#### [Data supplied]
=====

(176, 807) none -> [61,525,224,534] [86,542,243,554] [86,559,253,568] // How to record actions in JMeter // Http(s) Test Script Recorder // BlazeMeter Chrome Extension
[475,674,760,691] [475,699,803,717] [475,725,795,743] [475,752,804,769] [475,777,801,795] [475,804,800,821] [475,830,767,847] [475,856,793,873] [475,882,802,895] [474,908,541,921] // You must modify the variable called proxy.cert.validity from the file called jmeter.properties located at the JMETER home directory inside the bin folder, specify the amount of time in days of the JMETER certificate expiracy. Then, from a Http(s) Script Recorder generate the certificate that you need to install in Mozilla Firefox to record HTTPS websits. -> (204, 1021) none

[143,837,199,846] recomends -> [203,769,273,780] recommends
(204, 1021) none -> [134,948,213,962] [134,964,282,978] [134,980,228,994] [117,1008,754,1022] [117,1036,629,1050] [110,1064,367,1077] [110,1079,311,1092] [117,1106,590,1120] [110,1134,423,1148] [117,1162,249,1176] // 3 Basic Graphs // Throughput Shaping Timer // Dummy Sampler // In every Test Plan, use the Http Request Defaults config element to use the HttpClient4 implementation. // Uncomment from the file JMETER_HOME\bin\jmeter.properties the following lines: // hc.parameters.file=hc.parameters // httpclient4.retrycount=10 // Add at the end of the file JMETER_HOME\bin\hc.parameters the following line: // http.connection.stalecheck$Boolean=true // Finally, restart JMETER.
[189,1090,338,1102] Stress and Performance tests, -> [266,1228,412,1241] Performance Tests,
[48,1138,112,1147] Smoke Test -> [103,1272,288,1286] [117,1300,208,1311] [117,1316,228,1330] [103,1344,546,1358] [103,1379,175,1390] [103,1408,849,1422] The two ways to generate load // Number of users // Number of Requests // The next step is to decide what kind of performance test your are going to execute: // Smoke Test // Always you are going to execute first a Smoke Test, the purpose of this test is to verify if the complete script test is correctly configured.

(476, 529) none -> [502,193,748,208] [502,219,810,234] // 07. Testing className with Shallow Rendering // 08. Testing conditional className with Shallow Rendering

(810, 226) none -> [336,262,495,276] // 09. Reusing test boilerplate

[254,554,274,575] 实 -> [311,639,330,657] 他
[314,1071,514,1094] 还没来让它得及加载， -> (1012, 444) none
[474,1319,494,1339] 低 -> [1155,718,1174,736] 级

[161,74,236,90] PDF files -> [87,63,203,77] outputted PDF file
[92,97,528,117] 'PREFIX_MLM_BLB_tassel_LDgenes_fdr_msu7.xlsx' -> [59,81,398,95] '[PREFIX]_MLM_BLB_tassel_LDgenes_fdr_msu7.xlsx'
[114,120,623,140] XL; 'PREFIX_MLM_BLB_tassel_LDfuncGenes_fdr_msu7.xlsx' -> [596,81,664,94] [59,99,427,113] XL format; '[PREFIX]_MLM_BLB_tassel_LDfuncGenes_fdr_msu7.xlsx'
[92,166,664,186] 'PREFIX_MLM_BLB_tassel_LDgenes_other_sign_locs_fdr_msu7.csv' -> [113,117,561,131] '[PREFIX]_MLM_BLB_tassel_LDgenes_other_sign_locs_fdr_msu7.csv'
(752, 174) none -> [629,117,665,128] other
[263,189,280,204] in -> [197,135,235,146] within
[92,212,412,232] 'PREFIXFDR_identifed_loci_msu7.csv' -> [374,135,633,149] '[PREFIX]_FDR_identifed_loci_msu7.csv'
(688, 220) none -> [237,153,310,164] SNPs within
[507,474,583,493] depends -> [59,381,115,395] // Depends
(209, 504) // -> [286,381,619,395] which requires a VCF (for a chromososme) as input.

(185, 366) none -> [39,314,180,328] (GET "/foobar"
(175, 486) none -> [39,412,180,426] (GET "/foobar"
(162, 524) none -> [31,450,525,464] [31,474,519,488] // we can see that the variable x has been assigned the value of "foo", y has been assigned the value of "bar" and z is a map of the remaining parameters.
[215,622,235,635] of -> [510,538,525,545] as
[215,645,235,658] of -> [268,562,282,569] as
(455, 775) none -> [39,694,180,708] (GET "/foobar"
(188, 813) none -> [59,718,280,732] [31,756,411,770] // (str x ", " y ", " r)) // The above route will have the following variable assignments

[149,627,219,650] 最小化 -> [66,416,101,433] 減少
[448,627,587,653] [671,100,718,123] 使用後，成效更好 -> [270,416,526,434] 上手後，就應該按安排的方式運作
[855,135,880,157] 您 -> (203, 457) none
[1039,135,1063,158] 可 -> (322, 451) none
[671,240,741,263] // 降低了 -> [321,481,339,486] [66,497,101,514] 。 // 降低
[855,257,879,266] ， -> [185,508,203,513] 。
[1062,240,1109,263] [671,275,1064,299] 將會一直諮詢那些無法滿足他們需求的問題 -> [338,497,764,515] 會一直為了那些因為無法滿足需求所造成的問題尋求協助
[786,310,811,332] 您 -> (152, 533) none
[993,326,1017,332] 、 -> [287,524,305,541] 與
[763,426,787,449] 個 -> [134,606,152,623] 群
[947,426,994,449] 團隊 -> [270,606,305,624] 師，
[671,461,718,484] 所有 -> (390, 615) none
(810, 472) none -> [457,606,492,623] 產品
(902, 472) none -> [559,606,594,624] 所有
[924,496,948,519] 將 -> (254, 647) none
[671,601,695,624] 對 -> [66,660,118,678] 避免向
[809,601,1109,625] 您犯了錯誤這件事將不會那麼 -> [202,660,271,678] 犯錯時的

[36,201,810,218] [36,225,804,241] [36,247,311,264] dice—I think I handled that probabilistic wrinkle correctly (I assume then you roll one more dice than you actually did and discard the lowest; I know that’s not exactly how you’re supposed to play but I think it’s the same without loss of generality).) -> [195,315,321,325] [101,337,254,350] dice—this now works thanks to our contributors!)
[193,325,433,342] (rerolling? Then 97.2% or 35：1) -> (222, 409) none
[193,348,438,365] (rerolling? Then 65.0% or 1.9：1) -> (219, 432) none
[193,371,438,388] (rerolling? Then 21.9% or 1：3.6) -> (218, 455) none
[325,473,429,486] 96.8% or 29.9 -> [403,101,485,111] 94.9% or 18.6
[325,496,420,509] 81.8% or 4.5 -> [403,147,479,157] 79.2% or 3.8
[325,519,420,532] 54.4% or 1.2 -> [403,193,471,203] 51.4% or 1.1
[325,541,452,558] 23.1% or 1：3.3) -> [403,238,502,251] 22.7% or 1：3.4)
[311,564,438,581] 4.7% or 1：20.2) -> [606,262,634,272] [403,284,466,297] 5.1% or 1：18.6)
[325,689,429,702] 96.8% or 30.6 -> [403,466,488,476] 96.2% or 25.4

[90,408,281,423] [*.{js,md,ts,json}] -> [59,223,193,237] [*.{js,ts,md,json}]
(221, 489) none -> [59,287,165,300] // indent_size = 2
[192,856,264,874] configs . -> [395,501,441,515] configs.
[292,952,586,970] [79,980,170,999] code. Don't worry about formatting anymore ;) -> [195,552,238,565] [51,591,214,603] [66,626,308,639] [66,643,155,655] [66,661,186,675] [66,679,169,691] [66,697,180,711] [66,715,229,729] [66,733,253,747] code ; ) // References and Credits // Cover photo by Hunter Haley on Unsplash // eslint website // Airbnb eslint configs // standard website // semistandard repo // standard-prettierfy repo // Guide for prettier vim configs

=====

#### [Exercise requirements]
Go through the entries and restate each one exactly.

#### [Expected answer]
(176, 807) none -> [61,525,224,534] [86,542,243,554] [86,559,253,568] // How to record actions in JMeter // Http(s) Test Script Recorder // BlazeMeter Chrome Extension
[475,674,760,691] [475,699,803,717] [475,725,795,743] [475,752,804,769] [475,777,801,795] [475,804,800,821] [475,830,767,847] [475,856,793,873] [475,882,802,895] [474,908,541,921] // You must modify the variable called proxy.cert.validity from the file called jmeter.properties located at the JMETER home directory inside the bin folder, specify the amount of time in days of the JMETER certificate expiracy. Then, from a Http(s) Script Recorder generate the certificate that you need to install in Mozilla Firefox to record HTTPS websits. -> (204, 1021) none

[143,837,199,846] recomends -> [203,769,273,780] recommends
(204, 1021) none -> [134,948,213,962] [134,964,282,978] [134,980,228,994] [117,1008,754,1022] [117,1036,629,1050] [110,1064,367,1077] [110,1079,311,1092] [117,1106,590,1120] [110,1134,423,1148] [117,1162,249,1176] // 3 Basic Graphs // Throughput Shaping Timer // Dummy Sampler // In every Test Plan, use the Http Request Defaults config element to use the HttpClient4 implementation. // Uncomment from the file JMETER_HOME\bin\jmeter.properties the following lines: // hc.parameters.file=hc.parameters // httpclient4.retrycount=10 // Add at the end of the file JMETER_HOME\bin\hc.parameters the following line: // http.connection.stalecheck$Boolean=true // Finally, restart JMETER.
[189,1090,338,1102] Stress and Performance tests, -> [266,1228,412,1241] Performance Tests,
[48,1138,112,1147] Smoke Test -> [103,1272,288,1286] [117,1300,208,1311] [117,1316,228,1330] [103,1344,546,1358] [103,1379,175,1390] [103,1408,849,1422] The two ways to generate load // Number of users // Number of Requests // The next step is to decide what kind of performance test your are going to execute: // Smoke Test // Always you are going to execute first a Smoke Test, the purpose of this test is to verify if the complete script test is correctly configured.

(476, 529) none -> [502,193,748,208] [502,219,810,234] // 07. Testing className with Shallow Rendering // 08. Testing conditional className with Shallow Rendering

(810, 226) none -> [336,262,495,276] // 09. Reusing test boilerplate

[254,554,274,575] 实 -> [311,639,330,657] 他
[314,1071,514,1094] 还没来让它得及加载， -> (1012, 444) none
[474,1319,494,1339] 低 -> [1155,718,1174,736] 级

[161,74,236,90] PDF files -> [87,63,203,77] outputted PDF file
[92,97,528,117] 'PREFIX_MLM_BLB_tassel_LDgenes_fdr_msu7.xlsx' -> [59,81,398,95] '[PREFIX]_MLM_BLB_tassel_LDgenes_fdr_msu7.xlsx'
[114,120,623,140] XL; 'PREFIX_MLM_BLB_tassel_LDfuncGenes_fdr_msu7.xlsx' -> [596,81,664,94] [59,99,427,113] XL format; '[PREFIX]_MLM_BLB_tassel_LDfuncGenes_fdr_msu7.xlsx'
[92,166,664,186] 'PREFIX_MLM_BLB_tassel_LDgenes_other_sign_locs_fdr_msu7.csv' -> [113,117,561,131] '[PREFIX]_MLM_BLB_tassel_LDgenes_other_sign_locs_fdr_msu7.csv'
(752, 174) none -> [629,117,665,128] other
[263,189,280,204] in -> [197,135,235,146] within
[92,212,412,232] 'PREFIXFDR_identifed_loci_msu7.csv' -> [374,135,633,149] '[PREFIX]_FDR_identifed_loci_msu7.csv'
(688, 220) none -> [237,153,310,164] SNPs within
[507,474,583,493] depends -> [59,381,115,395] // Depends
(209, 504) // -> [286,381,619,395] which requires a VCF (for a chromososme) as input.

(185, 366) none -> [39,314,180,328] (GET "/foobar"
(175, 486) none -> [39,412,180,426] (GET "/foobar"
(162, 524) none -> [31,450,525,464] [31,474,519,488] // we can see that the variable x has been assigned the value of "foo", y has been assigned the value of "bar" and z is a map of the remaining parameters.
[215,622,235,635] of -> [510,538,525,545] as
[215,645,235,658] of -> [268,562,282,569] as
(455, 775) none -> [39,694,180,708] (GET "/foobar"
(188, 813) none -> [59,718,280,732] [31,756,411,770] // (str x ", " y ", " r)) // The above route will have the following variable assignments

[149,627,219,650] 最小化 -> [66,416,101,433] 減少
[448,627,587,653] [671,100,718,123] 使用後，成效更好 -> [270,416,526,434] 上手後，就應該按安排的方式運作
[855,135,880,157] 您 -> (203, 457) none
[1039,135,1063,158] 可 -> (322, 451) none
[671,240,741,263] // 降低了 -> [321,481,339,486] [66,497,101,514] 。 // 降低
[855,257,879,266] ， -> [185,508,203,513] 。
[1062,240,1109,263] [671,275,1064,299] 將會一直諮詢那些無法滿足他們需求的問題 -> [338,497,764,515] 會一直為了那些因為無法滿足需求所造成的問題尋求協助
[786,310,811,332] 您 -> (152, 533) none
[993,326,1017,332] 、 -> [287,524,305,541] 與
[763,426,787,449] 個 -> [134,606,152,623] 群
[947,426,994,449] 團隊 -> [270,606,305,624] 師，
[671,461,718,484] 所有 -> (390, 615) none
(810, 472) none -> [457,606,492,623] 產品
(902, 472) none -> [559,606,594,624] 所有
[924,496,948,519] 將 -> (254, 647) none
[671,601,695,624] 對 -> [66,660,118,678] 避免向
[809,601,1109,625] 您犯了錯誤這件事將不會那麼 -> [202,660,271,678] 犯錯時的

[36,201,810,218] [36,225,804,241] [36,247,311,264] dice—I think I handled that probabilistic wrinkle correctly (I assume then you roll one more dice than you actually did and discard the lowest; I know that’s not exactly how you’re supposed to play but I think it’s the same without loss of generality).) -> [195,315,321,325] [101,337,254,350] dice—this now works thanks to our contributors!)
[193,325,433,342] (rerolling? Then 97.2% or 35：1) -> (222, 409) none
[193,348,438,365] (rerolling? Then 65.0% or 1.9：1) -> (219, 432) none
[193,371,438,388] (rerolling? Then 21.9% or 1：3.6) -> (218, 455) none
[325,473,429,486] 96.8% or 29.9 -> [403,101,485,111] 94.9% or 18.6
[325,496,420,509] 81.8% or 4.5 -> [403,147,479,157] 79.2% or 3.8
[325,519,420,532] 54.4% or 1.2 -> [403,193,471,203] 51.4% or 1.1
[325,541,452,558] 23.1% or 1：3.3) -> [403,238,502,251] 22.7% or 1：3.4)
[311,564,438,581] 4.7% or 1：20.2) -> [606,262,634,272] [403,284,466,297] 5.1% or 1：18.6)
[325,689,429,702] 96.8% or 30.6 -> [403,466,488,476] 96.2% or 25.4

[90,408,281,423] [*.{js,md,ts,json}] -> [59,223,193,237] [*.{js,ts,md,json}]
(221, 489) none -> [59,287,165,300] // indent_size = 2
[192,856,264,874] configs . -> [395,501,441,515] configs.
[292,952,586,970] [79,980,170,999] code. Don't worry about formatting anymore ;) -> [195,552,238,565] [51,591,214,603] [66,626,308,639] [66,643,155,655] [66,661,186,675] [66,679,169,691] [66,697,180,711] [66,715,229,729] [66,733,253,747] code ; ) // References and Credits // Cover photo by Hunter Haley on Unsplash // eslint website // Airbnb eslint configs // standard website // semistandard repo // standard-prettierfy repo // Guide for prettier vim configs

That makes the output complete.